Work request —
Check every line of the data below for the word "flex". Copy the ones that have it.
-- Recorded information follows --
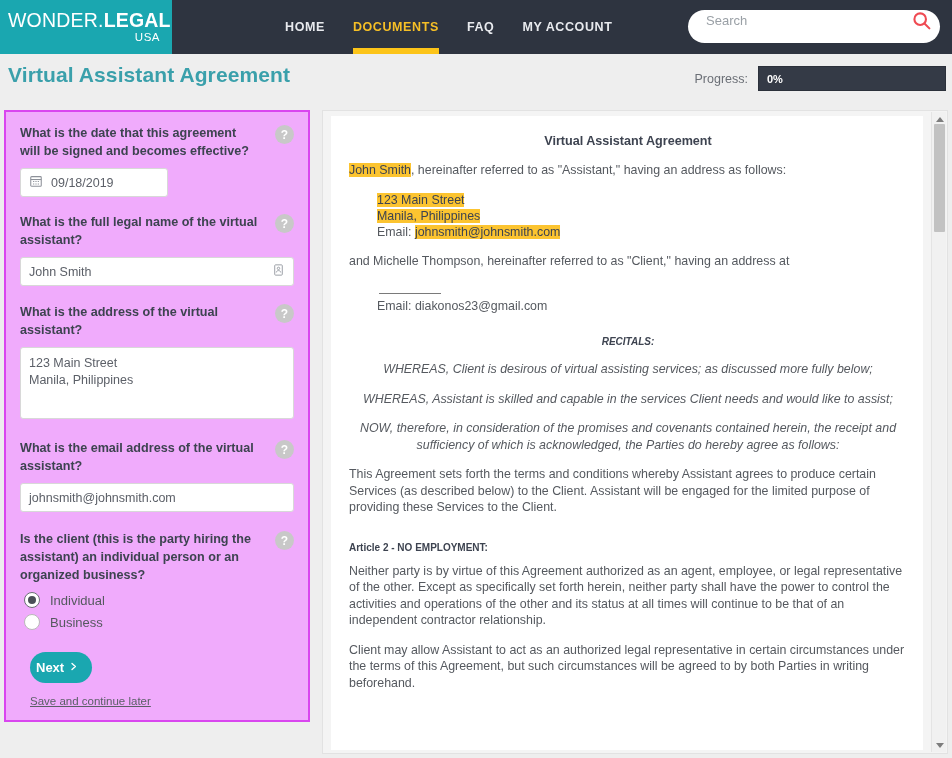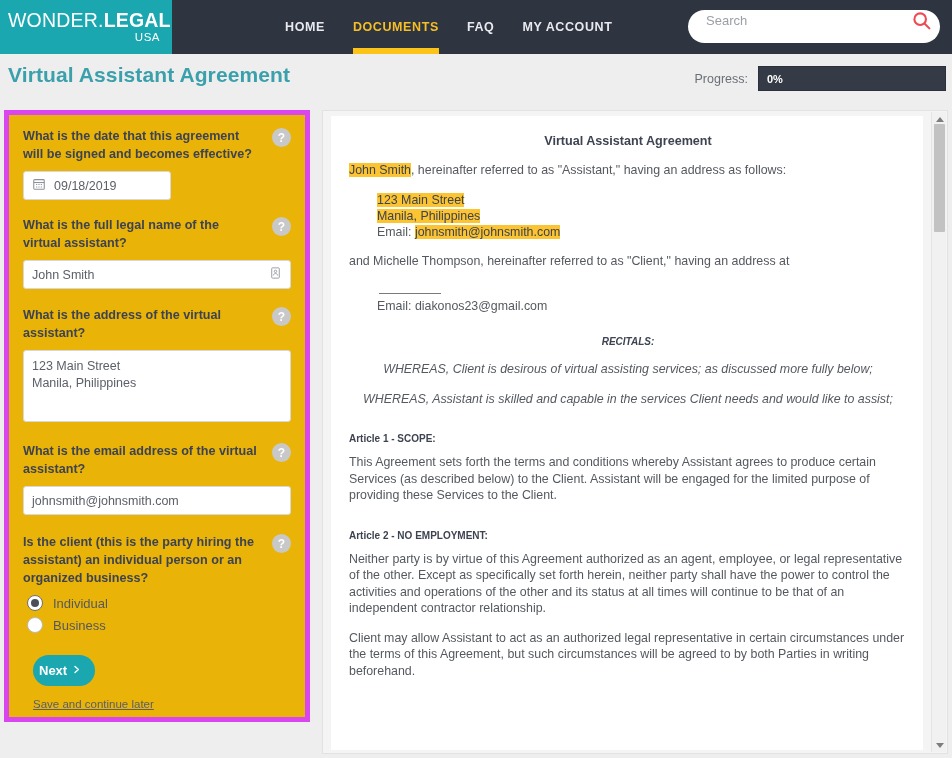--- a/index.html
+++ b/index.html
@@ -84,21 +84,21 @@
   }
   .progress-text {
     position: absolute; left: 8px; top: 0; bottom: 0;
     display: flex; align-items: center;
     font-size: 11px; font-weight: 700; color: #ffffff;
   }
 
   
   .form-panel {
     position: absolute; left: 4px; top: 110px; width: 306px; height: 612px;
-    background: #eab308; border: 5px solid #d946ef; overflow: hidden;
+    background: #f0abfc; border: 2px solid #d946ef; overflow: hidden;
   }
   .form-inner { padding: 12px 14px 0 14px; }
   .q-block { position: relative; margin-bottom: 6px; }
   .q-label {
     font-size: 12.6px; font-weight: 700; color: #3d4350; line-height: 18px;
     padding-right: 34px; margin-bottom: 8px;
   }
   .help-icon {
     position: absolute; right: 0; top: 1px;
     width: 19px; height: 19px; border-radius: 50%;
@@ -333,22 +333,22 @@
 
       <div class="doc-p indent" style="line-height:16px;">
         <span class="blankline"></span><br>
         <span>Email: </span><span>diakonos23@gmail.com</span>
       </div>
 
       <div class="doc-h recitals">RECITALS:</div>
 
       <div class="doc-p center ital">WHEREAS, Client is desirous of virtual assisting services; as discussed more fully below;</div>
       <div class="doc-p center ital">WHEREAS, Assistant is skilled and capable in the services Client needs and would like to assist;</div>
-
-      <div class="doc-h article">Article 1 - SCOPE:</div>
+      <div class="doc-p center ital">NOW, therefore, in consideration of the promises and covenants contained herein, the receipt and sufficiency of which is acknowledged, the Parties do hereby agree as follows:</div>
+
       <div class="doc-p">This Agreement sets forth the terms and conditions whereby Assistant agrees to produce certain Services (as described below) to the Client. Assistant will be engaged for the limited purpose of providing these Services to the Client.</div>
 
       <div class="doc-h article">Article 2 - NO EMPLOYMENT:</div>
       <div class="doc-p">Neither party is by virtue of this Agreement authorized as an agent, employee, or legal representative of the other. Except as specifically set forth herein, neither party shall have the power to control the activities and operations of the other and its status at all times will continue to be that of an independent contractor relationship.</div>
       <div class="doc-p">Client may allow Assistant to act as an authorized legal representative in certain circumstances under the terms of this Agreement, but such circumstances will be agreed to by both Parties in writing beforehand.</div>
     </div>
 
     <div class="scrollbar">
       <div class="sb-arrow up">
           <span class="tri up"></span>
-- Recorded information concluded --
-- Recorded information follows --
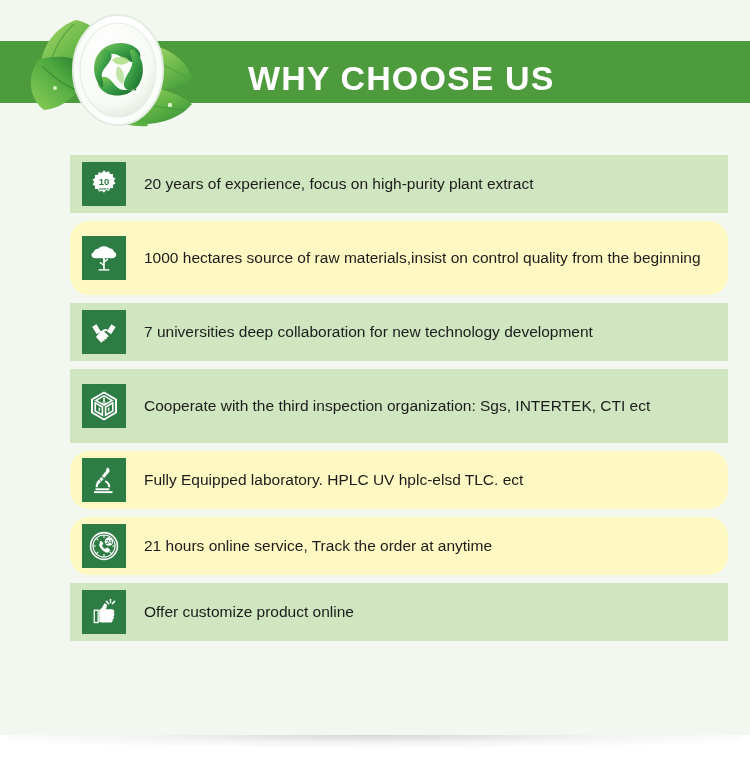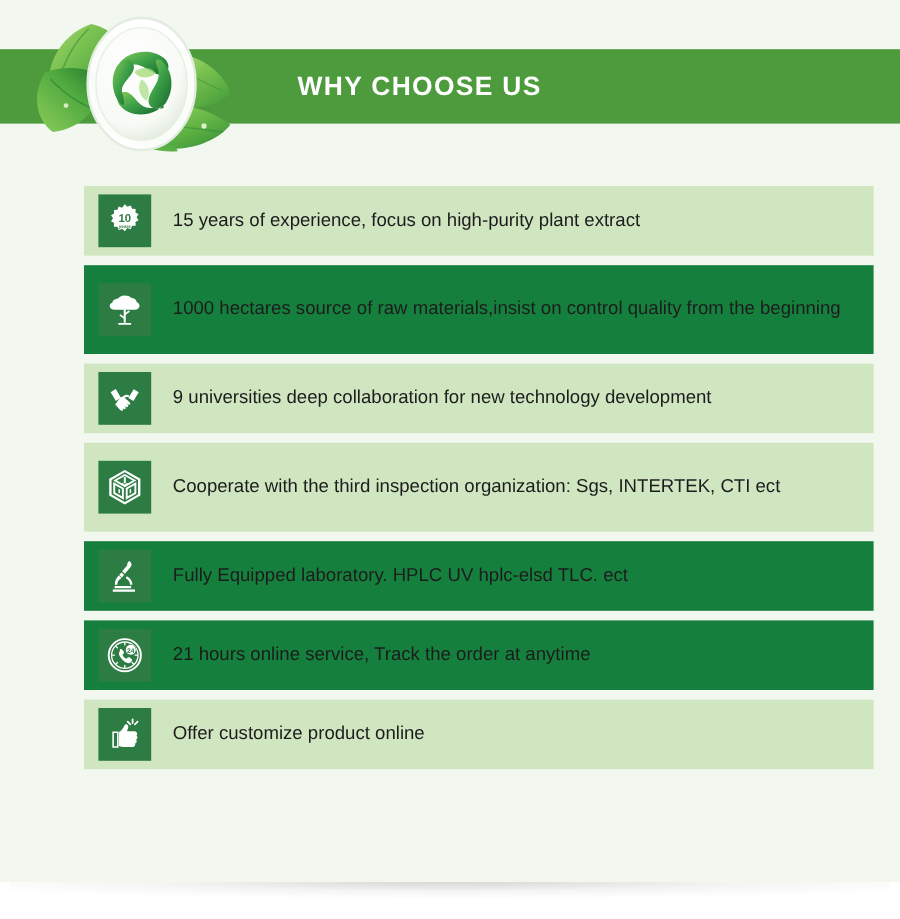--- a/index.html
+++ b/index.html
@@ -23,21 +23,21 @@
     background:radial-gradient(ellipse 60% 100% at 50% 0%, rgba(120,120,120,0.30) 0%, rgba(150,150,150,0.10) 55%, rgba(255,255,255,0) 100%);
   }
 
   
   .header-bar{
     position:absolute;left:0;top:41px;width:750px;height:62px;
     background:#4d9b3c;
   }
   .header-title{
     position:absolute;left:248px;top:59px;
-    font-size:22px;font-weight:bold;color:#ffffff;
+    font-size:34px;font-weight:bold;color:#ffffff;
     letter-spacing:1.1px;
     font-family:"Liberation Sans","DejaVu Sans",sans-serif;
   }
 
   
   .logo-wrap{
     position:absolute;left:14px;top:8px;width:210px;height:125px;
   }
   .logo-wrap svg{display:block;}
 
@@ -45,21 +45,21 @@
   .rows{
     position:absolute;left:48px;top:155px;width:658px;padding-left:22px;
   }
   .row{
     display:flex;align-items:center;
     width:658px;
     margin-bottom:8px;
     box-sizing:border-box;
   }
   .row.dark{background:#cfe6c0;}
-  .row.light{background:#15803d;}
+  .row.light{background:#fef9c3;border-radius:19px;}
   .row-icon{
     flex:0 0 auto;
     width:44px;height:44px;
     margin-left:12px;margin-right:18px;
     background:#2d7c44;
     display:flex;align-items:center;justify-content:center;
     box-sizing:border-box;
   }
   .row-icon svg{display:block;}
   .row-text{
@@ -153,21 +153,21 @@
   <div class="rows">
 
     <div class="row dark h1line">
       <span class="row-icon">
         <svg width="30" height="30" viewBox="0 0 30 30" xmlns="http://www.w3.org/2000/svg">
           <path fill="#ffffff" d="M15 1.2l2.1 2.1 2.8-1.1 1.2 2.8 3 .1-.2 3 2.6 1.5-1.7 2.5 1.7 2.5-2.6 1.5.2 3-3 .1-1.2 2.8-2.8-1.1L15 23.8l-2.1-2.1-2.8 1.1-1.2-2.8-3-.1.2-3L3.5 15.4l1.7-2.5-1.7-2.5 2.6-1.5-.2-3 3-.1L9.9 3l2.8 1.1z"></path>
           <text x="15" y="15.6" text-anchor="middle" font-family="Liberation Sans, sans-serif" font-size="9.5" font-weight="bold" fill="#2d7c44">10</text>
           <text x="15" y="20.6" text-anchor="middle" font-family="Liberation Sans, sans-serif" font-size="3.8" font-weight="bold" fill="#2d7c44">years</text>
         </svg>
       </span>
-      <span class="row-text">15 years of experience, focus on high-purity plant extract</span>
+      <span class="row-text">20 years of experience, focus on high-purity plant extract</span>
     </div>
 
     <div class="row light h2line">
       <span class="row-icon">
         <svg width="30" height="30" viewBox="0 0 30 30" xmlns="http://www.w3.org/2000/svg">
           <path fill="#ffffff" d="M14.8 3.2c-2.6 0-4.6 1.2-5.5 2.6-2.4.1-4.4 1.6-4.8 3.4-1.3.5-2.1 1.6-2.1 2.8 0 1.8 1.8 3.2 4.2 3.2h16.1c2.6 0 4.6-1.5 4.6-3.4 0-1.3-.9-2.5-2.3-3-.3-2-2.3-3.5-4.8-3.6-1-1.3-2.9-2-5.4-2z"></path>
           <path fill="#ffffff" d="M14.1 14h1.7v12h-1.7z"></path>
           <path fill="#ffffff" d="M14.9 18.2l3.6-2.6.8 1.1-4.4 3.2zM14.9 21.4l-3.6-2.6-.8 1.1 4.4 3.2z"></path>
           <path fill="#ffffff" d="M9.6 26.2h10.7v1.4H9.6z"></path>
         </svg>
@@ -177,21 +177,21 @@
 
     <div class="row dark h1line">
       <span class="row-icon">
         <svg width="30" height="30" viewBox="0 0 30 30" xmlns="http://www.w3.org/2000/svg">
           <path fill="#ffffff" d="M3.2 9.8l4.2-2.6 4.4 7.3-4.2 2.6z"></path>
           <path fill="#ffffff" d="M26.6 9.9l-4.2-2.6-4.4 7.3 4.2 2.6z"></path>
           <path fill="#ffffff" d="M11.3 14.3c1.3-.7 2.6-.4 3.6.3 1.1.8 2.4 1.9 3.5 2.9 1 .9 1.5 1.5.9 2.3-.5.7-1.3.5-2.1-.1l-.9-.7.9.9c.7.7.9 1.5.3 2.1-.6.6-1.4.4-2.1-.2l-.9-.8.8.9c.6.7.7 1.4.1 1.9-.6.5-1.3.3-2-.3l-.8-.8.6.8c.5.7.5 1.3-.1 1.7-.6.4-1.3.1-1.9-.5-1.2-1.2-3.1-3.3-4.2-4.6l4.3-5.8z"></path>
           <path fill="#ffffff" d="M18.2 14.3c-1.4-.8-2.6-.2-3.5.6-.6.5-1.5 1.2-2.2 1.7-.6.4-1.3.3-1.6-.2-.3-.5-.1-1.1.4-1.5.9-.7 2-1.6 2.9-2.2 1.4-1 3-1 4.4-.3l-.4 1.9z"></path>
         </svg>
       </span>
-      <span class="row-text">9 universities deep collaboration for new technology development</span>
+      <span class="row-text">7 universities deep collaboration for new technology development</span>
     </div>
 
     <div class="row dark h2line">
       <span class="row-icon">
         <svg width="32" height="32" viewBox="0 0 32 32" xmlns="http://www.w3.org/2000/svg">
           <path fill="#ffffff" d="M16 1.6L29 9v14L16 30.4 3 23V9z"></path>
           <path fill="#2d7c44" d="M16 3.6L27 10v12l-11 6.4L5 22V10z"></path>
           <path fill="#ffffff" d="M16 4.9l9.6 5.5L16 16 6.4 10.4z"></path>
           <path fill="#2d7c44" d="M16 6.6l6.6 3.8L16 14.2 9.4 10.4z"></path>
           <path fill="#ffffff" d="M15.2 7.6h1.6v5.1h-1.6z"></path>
-- Recorded information concluded --
Answer to the exercise —
     display: flex; align-items: center;
     display:flex;align-items:center;
     flex:0 0 auto;
     display:flex;align-items:center;justify-content:center;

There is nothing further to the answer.